# What is being asked
Copy every line of the listing that holds the string "spacing".

+---+

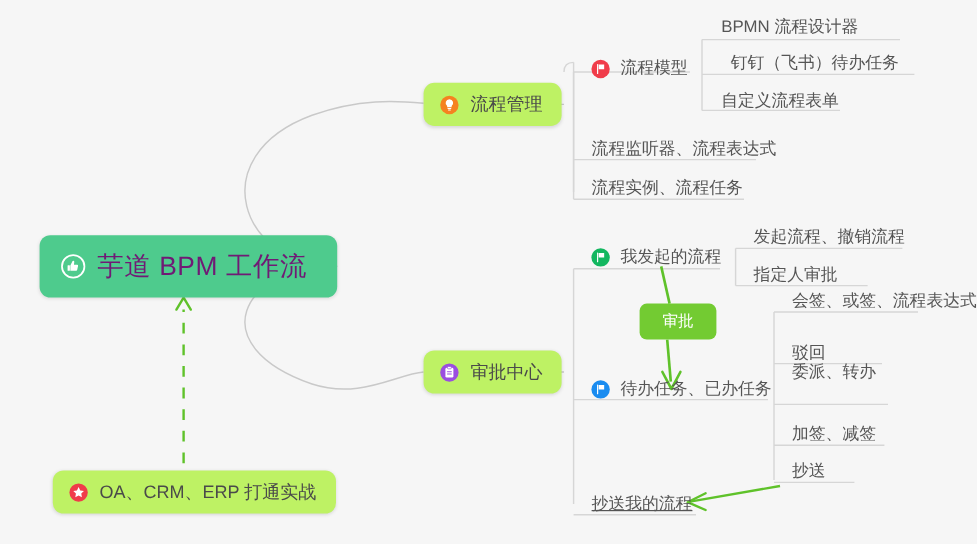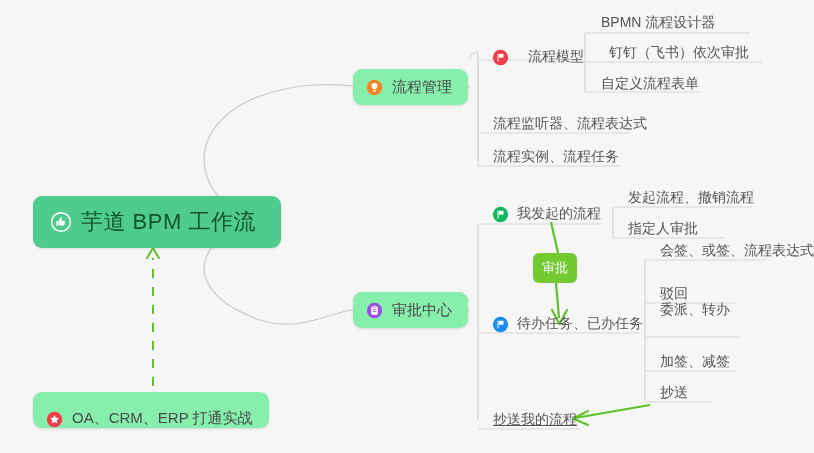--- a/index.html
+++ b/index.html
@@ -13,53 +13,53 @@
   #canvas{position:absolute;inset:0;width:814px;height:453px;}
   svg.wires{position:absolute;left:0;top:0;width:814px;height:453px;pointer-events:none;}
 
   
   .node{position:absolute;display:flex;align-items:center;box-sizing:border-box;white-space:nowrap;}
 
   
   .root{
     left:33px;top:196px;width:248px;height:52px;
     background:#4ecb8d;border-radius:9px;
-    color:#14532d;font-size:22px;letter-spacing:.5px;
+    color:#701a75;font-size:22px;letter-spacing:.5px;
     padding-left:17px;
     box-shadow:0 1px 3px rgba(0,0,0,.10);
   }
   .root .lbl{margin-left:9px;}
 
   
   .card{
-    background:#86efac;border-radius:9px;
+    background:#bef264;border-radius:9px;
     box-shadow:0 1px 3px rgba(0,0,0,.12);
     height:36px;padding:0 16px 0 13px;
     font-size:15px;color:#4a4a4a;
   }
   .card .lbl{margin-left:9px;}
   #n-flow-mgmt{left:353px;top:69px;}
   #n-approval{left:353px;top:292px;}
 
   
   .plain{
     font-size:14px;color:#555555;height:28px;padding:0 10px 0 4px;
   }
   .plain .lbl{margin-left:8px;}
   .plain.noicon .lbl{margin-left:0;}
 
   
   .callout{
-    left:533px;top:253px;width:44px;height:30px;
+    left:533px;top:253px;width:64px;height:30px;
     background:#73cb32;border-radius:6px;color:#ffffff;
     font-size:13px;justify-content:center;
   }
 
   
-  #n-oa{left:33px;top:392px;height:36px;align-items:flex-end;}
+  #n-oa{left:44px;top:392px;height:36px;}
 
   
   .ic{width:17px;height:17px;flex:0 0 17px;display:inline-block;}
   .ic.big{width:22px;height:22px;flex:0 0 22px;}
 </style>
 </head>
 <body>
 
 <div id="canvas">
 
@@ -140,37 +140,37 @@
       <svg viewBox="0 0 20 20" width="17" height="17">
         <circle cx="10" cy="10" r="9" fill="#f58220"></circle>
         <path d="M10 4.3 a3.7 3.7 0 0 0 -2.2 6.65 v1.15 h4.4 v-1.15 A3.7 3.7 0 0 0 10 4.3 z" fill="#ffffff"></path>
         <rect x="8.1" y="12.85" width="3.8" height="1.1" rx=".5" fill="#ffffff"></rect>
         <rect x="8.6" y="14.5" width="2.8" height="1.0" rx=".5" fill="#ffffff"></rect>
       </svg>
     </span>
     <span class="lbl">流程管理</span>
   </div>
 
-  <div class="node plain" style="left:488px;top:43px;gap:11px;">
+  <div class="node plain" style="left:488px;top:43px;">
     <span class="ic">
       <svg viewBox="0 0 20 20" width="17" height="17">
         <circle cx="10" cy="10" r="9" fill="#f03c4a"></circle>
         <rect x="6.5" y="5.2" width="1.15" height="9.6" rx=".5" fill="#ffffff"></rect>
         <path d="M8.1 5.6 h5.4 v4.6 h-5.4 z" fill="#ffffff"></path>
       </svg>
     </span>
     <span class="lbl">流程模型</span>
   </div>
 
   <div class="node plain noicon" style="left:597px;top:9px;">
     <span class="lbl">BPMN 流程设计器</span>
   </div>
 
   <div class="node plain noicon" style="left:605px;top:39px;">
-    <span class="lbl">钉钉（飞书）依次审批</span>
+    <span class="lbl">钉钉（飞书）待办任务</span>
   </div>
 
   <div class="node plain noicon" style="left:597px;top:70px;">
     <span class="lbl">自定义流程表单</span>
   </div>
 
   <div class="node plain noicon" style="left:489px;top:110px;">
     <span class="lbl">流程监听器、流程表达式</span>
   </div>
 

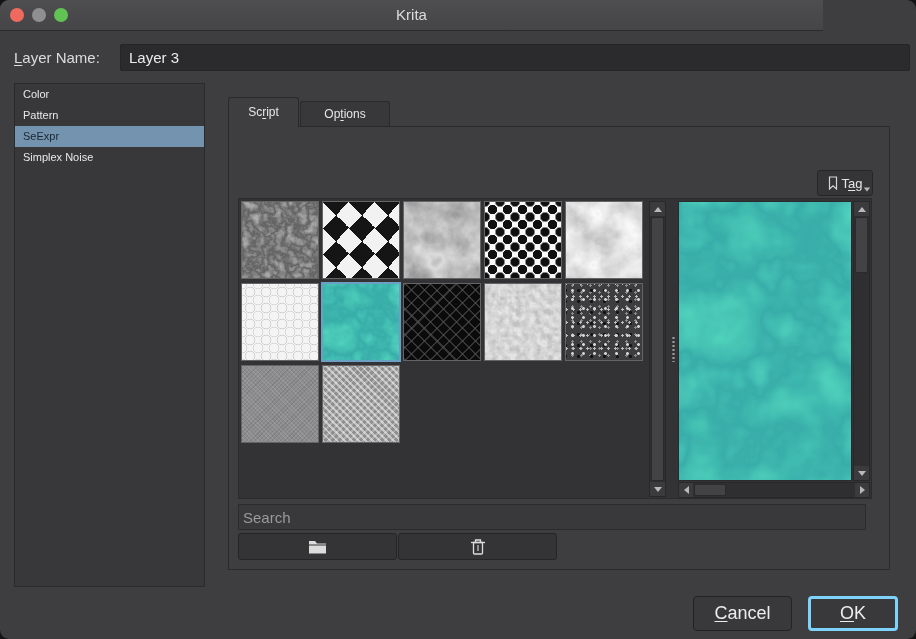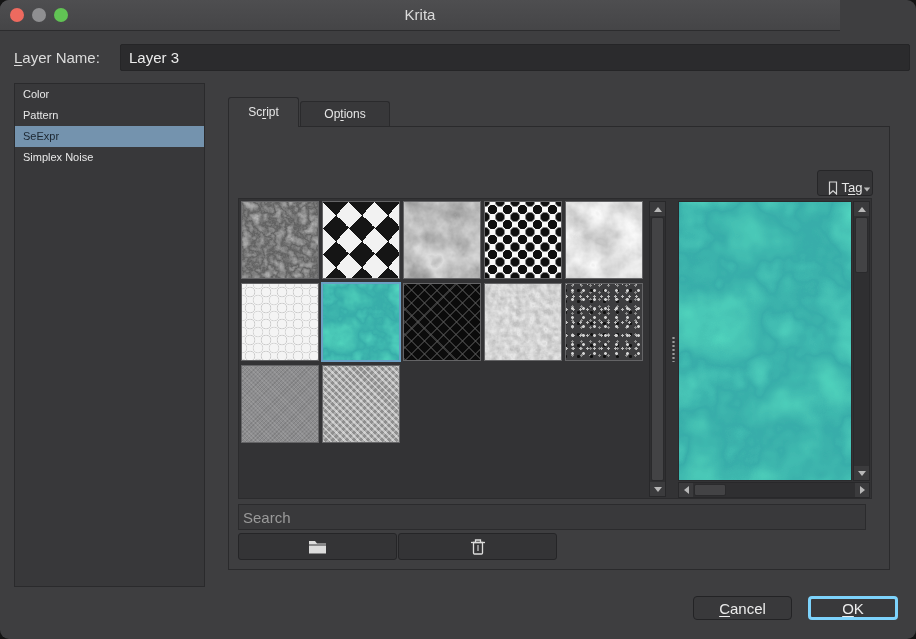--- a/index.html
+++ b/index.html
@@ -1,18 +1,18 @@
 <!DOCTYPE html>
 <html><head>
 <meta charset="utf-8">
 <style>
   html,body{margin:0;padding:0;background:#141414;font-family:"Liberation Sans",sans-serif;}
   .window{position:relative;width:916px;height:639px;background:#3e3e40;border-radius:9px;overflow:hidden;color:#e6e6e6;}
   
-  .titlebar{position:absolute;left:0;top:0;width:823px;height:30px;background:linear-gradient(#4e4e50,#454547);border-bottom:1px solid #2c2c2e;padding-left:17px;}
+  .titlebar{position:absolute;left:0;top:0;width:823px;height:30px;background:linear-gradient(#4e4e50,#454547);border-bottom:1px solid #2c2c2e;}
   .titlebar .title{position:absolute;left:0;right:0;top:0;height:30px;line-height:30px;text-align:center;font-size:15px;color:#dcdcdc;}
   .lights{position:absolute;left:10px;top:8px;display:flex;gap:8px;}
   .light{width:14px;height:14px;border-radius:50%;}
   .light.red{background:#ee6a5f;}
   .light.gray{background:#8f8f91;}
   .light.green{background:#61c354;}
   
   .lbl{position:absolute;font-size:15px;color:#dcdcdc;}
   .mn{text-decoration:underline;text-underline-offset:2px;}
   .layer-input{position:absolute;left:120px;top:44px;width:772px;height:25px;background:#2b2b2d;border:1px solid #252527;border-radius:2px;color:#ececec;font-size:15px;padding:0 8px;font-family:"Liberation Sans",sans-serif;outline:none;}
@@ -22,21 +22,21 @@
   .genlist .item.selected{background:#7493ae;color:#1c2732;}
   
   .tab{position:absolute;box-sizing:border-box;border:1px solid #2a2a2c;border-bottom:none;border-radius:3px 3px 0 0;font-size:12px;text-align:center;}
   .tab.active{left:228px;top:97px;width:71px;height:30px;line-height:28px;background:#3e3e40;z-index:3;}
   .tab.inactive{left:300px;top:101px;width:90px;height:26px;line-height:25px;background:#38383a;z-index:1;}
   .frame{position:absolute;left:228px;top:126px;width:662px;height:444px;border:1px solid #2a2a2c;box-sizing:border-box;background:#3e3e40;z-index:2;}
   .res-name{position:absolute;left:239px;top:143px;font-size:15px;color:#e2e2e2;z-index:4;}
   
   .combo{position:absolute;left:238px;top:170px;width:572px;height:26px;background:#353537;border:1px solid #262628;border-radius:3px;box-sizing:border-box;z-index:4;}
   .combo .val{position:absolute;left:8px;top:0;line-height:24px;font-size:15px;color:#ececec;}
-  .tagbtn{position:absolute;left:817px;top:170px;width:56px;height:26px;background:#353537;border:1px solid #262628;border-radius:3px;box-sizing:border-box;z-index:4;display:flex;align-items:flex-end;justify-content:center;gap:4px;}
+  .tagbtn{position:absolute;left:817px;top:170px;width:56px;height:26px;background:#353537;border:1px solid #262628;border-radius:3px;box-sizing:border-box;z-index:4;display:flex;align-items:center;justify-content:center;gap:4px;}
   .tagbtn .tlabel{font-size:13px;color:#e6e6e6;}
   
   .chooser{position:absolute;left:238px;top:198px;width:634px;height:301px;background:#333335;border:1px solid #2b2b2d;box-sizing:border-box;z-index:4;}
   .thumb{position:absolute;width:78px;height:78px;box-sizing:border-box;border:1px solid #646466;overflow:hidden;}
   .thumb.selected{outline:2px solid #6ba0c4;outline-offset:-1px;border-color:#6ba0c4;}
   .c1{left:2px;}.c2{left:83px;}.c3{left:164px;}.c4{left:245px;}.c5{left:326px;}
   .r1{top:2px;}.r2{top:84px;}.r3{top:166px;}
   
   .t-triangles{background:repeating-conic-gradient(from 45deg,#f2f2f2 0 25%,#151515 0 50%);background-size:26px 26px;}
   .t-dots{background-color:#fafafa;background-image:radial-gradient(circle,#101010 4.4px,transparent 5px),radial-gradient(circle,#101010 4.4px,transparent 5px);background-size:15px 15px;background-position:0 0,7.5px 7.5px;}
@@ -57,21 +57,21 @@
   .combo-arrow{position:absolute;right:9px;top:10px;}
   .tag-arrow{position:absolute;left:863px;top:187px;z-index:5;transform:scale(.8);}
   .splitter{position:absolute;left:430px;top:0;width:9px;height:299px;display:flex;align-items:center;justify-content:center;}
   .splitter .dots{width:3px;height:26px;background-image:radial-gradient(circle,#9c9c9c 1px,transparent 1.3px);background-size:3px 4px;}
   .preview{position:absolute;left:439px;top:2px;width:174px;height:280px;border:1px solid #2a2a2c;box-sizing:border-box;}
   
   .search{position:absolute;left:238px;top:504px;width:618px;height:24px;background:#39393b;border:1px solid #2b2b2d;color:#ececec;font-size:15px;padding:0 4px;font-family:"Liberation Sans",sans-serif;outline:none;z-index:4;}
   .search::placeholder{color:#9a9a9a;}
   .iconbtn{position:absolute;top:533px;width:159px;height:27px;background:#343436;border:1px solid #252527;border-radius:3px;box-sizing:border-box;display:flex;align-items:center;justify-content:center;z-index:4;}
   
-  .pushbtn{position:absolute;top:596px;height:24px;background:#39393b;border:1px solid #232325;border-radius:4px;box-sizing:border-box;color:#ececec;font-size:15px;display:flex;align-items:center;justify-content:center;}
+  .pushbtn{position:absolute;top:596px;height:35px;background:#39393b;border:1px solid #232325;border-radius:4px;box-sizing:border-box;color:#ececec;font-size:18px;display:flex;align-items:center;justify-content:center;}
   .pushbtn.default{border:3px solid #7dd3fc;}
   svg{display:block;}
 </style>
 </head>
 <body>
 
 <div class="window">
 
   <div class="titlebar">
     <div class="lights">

+---+

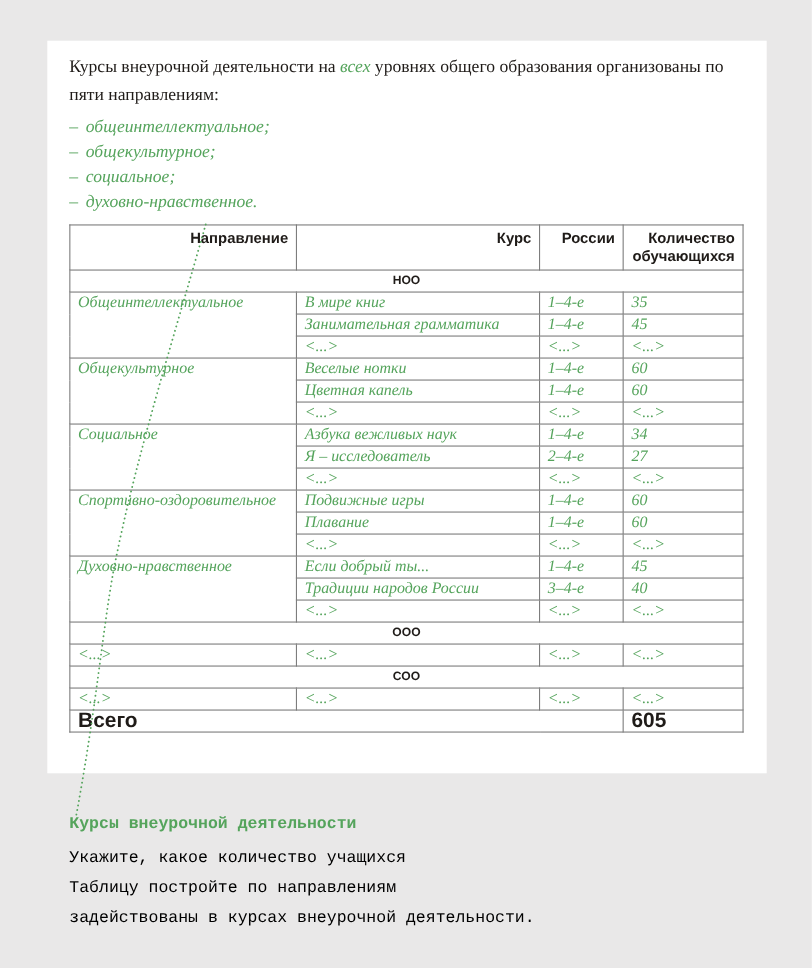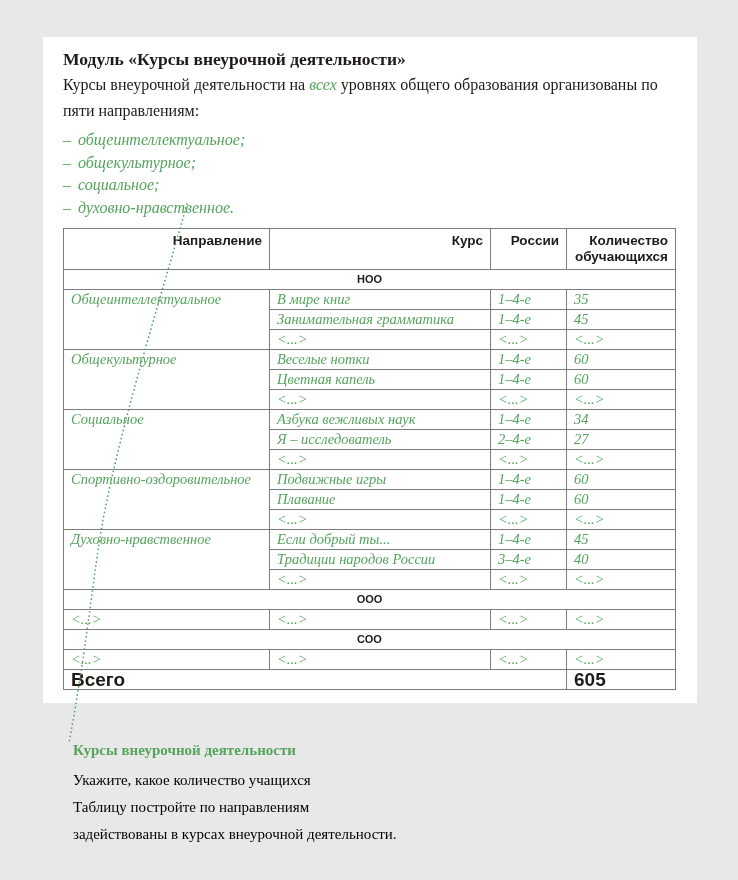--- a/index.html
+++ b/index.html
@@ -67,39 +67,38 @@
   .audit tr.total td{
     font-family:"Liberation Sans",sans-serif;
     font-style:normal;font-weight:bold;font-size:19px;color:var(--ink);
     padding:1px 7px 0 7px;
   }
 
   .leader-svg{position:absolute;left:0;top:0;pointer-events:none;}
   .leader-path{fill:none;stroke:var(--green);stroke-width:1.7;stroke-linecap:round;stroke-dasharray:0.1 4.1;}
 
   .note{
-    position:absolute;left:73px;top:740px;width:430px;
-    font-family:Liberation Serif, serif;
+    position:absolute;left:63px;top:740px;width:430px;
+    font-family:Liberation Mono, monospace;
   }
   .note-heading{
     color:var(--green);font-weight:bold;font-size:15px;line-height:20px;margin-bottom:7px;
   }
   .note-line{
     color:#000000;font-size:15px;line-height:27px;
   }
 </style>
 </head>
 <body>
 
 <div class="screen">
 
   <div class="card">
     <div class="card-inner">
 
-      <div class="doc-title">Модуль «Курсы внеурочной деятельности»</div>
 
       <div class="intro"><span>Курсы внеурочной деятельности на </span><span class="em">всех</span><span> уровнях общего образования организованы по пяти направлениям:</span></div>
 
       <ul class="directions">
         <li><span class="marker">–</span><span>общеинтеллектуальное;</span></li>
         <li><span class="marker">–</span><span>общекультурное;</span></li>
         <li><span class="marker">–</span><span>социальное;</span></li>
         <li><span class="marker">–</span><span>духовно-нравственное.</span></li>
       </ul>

+---+

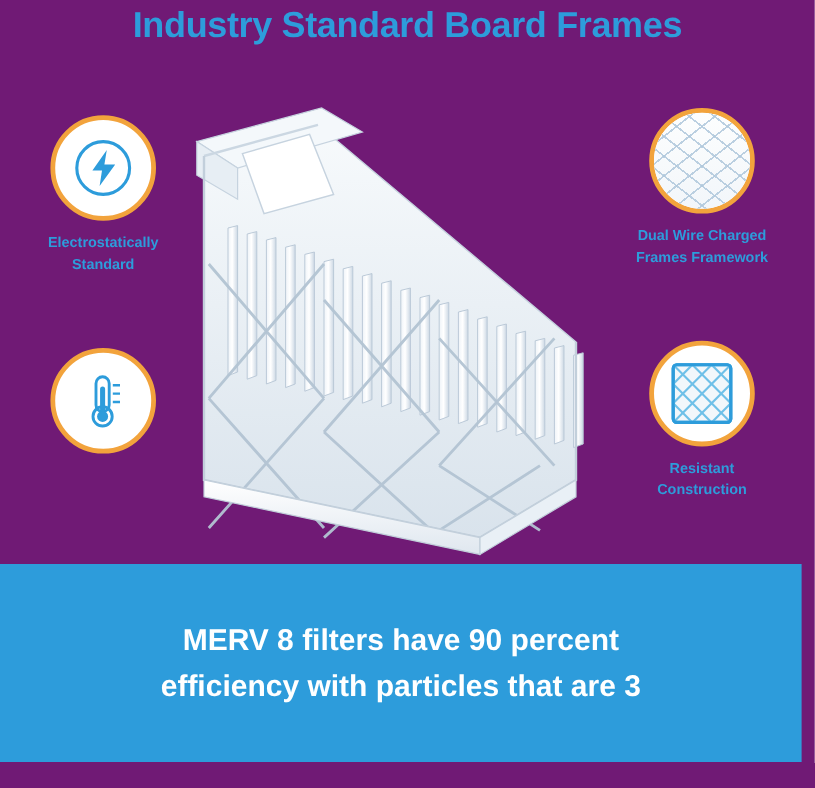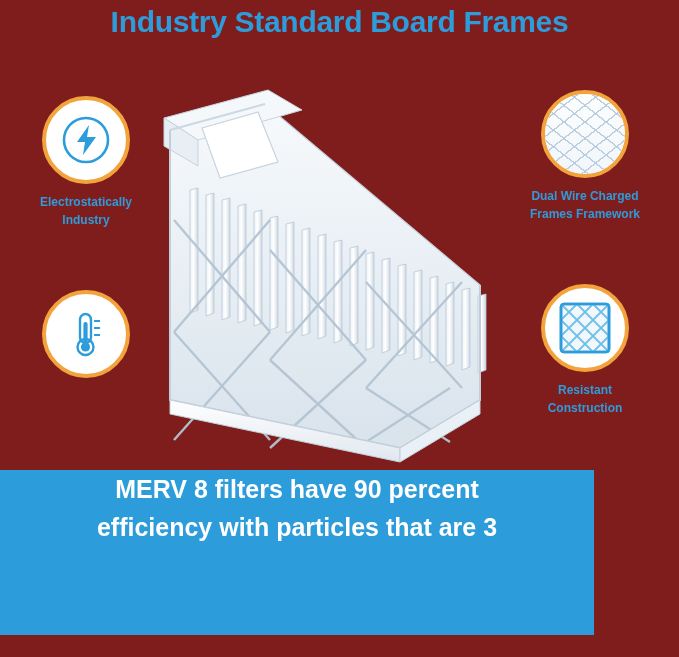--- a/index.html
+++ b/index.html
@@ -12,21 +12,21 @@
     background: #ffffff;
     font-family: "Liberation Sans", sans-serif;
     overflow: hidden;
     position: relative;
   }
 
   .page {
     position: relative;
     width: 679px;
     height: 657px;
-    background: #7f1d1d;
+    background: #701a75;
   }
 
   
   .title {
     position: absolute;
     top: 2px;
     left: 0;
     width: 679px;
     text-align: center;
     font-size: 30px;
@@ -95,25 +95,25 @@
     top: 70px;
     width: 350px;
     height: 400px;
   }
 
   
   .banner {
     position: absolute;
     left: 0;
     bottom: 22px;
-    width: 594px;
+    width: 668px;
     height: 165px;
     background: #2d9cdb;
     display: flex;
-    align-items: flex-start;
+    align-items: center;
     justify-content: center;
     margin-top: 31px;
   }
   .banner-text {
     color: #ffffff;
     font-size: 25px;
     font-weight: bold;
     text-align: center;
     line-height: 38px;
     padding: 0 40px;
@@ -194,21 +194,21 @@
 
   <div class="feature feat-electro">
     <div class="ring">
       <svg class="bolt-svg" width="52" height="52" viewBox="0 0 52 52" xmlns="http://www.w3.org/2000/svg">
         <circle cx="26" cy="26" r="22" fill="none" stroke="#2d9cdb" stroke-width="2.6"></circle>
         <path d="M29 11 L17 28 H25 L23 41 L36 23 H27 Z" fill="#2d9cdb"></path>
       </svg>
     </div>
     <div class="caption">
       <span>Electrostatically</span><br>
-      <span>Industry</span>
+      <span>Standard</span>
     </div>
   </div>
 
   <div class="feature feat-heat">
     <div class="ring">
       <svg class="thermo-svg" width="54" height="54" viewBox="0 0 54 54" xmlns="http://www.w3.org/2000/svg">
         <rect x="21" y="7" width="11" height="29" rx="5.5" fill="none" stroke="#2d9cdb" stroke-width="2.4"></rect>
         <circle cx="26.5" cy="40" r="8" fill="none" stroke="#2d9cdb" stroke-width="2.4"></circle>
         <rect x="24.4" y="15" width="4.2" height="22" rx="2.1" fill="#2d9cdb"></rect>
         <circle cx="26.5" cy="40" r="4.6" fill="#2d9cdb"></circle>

+---+

# Written answer
-    color:#14532d;font-size:22px;letter-spacing:.5px;
+    color:#701a75;font-size:22px;letter-spacing:.5px;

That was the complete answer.